***** Records

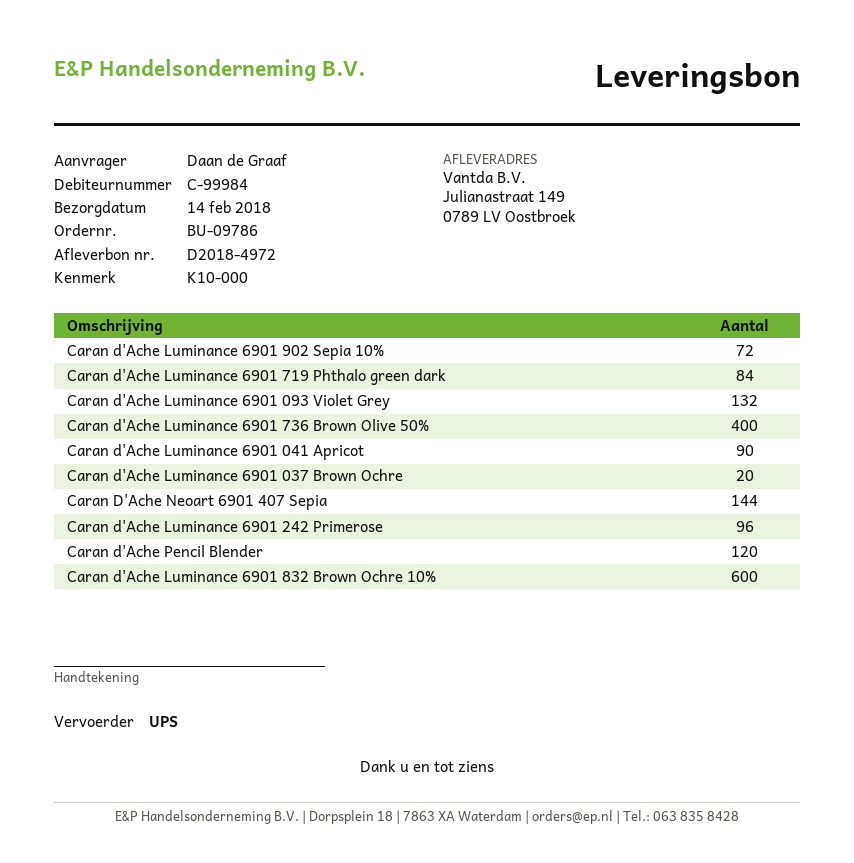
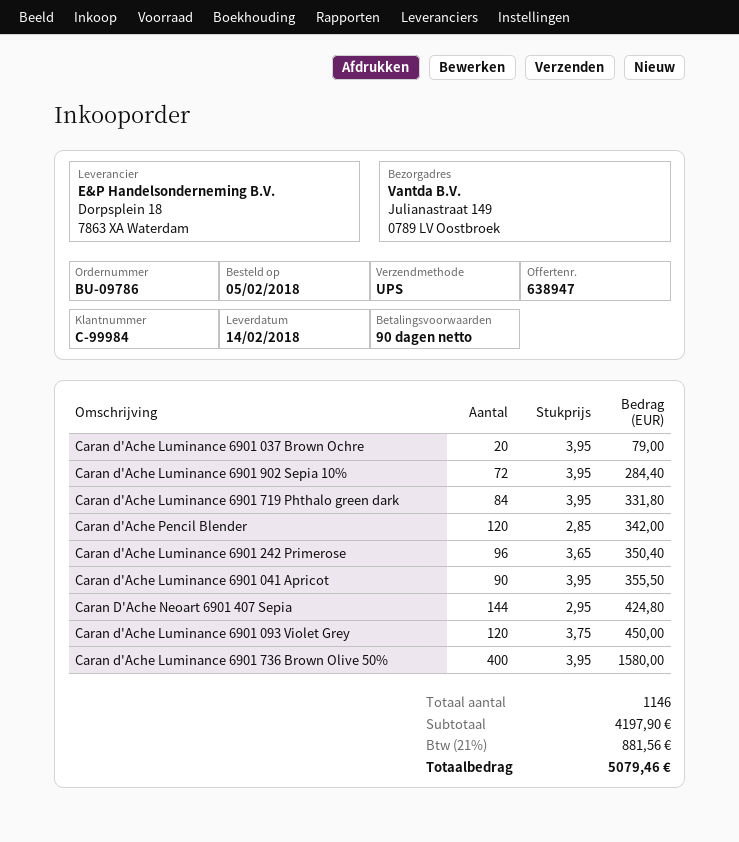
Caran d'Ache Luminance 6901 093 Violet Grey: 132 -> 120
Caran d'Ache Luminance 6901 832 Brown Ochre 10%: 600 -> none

**********
***** Records

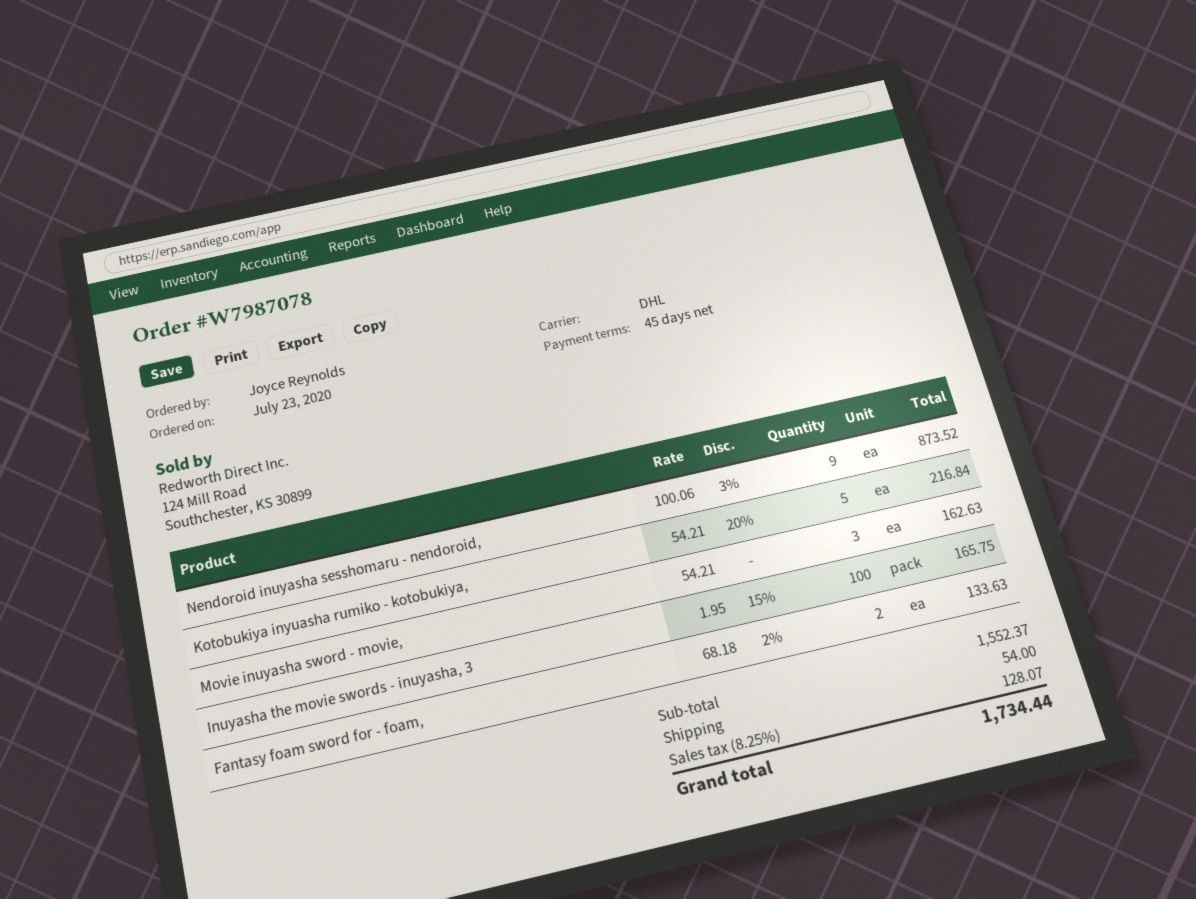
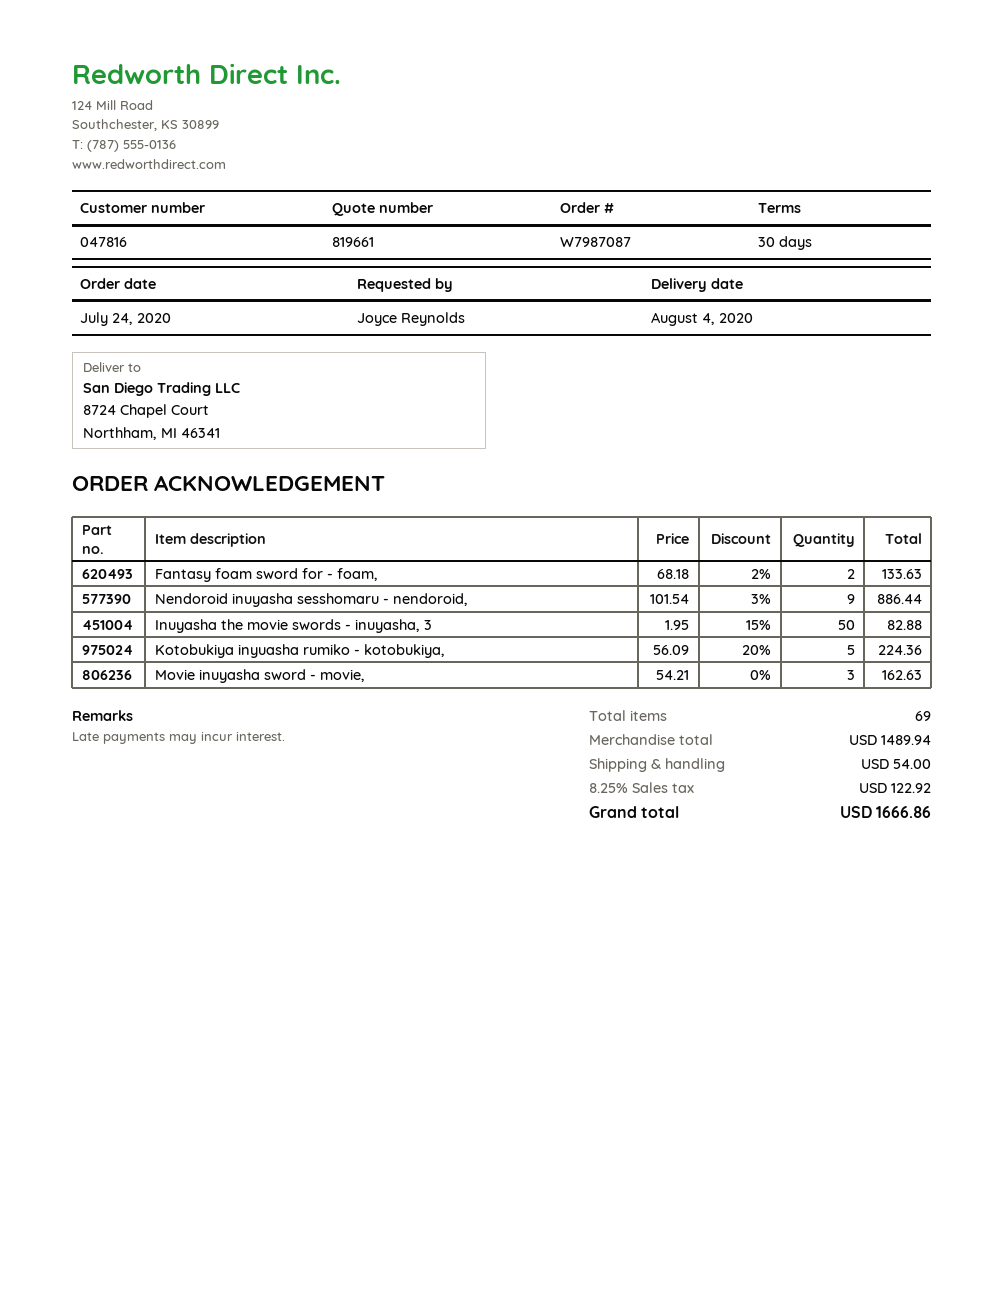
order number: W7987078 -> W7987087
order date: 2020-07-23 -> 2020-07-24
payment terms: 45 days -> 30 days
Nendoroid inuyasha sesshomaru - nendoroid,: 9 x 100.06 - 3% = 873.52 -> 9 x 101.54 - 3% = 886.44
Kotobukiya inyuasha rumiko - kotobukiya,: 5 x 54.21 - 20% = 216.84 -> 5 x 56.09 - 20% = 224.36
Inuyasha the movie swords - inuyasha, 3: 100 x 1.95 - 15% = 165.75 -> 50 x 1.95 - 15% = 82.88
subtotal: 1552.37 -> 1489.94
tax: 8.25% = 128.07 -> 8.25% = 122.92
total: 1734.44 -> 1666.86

**********

The problem = Find every line in the records that contains the word "Luminance"; copy those lines.

Answer to this exercise =
Caran d'Ache Luminance 6901 093 Violet Grey: 132 -> 120
Caran d'Ache Luminance 6901 832 Brown Ochre 10%: 600 -> none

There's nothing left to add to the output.